『If』①「石田三成があれだけ武功派に嫌われていなかったら」

 豊臣政権下では「武功派」と「文治派」の争いが生まれていました。むろん、秀吉がまだ健在だったころのことです。直接の争いは、秀吉の朝鮮出兵時に起こりました。朝鮮に渡った諸大名の監察を行うために、石田三成が派遣されました。

三成の軽率な報告が招いた、その後の歴史をを左右した”禍根”
このとき福島正則、黒田長政、細川忠興、加藤清正たちは心を合わせて戦闘に従っていましたが、ある日、小康を得、たまたま碁か将棋を打っていました。
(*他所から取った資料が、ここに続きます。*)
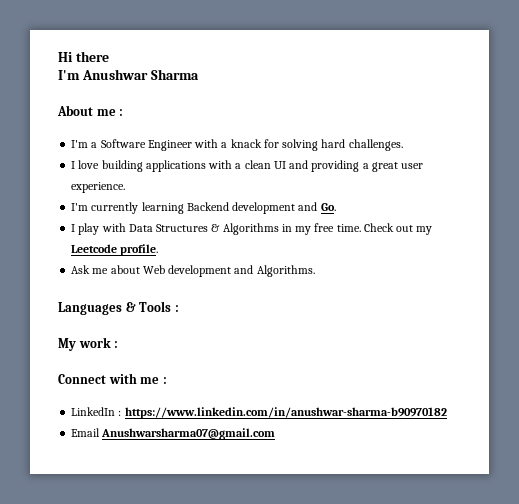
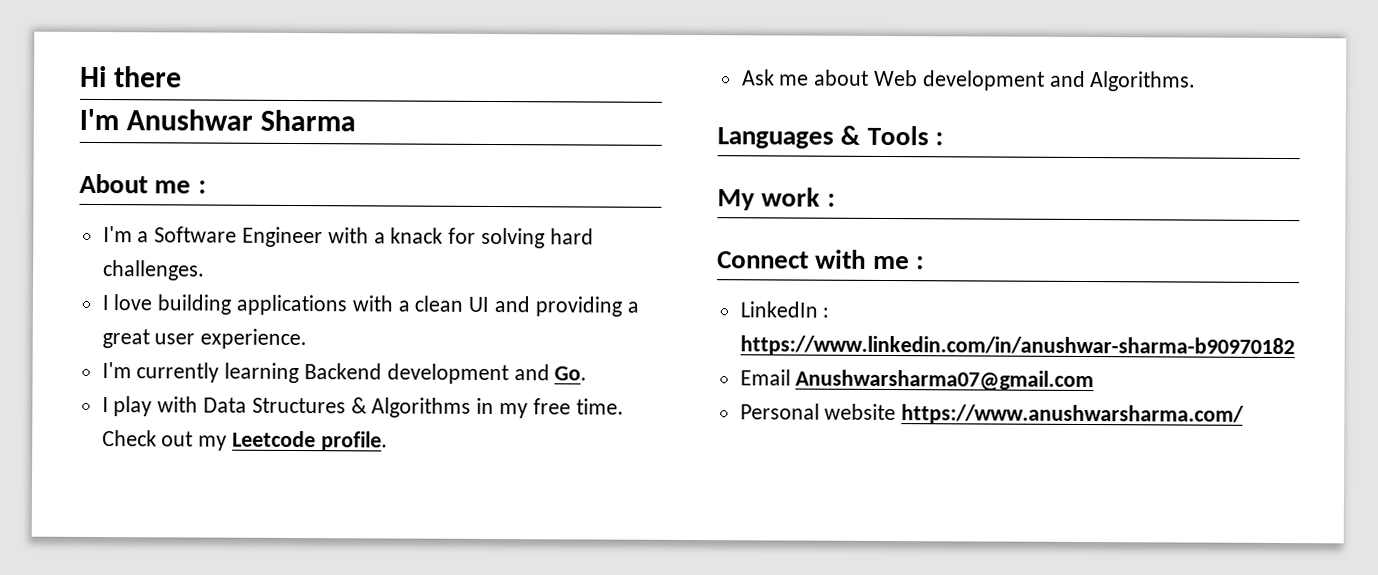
(276, 434) none -> [739,403,1245,425] // Personal website https://www.anushwarsharma.com/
その光景を、監察に来た三成が目撃、秀吉に報告しました。秀吉は怒って、諸将に引き揚げを命じたのです。このことが遺恨として残りました。前線で苦労していた諸将は、たまたま三成がやってきたときに将棋を打っていただけで、長い間のわずかな安らぎに過ぎない。それを三成は誇大に報告した-と一致して三成を恨んだのです。
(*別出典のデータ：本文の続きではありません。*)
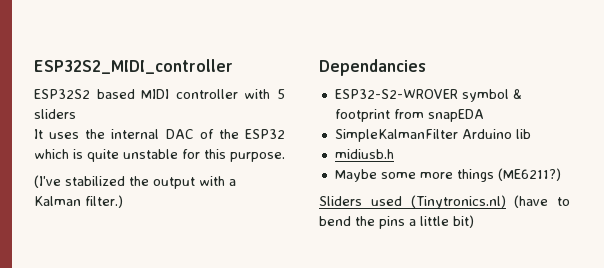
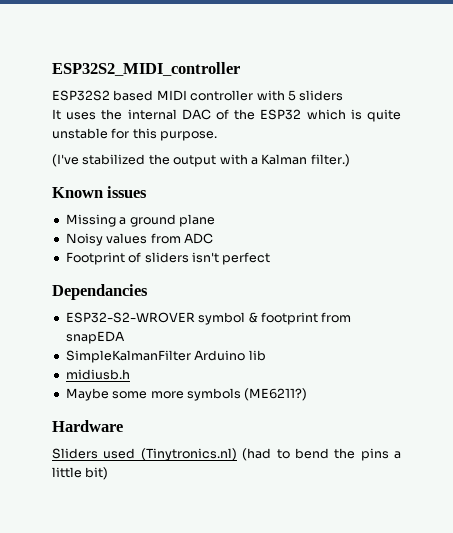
(123, 201) none -> [52,186,148,198] [65,214,215,227] [65,233,213,246] [65,252,271,265] // Known issues // Missing a ground plane // Noisy values from ADC // Footprint of sliders isn't perfect
[456,169,494,182] things -> [186,388,241,401] symbols
(561, 174) none -> [52,420,123,432] // Hardware
[514,195,549,208] (have -> [242,448,272,461] (had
「三成憎し」なければ、東軍・西軍の勢力図は大きく変わっていた
 石田三成は近江(滋賀県)出身の文治派です。武功派の大名は三成を「算盤勘定と悪知恵だけで出世した奴」と軽蔑していました。ですから、三成とのこれほどの対立がなければ、これらの大名も果たして初めから徳川家康に味方したかどうか、全く分かりません。
関ヶ原の合戦で、豊臣恩顧の大名で、ひたすら「三成憎し」の思いから徳川家康に味方した人物は相当多かったのです。福島正則や加藤清正ら有力大名がそうでした。ですから、三成がそこまで武功派に嫌われていなかったら、東軍・西軍の勢力図は相当変わってしまい、様子見をしていた西軍の大名たちの戦への臨み方をも含め、勝敗の行方も分からなかったのです。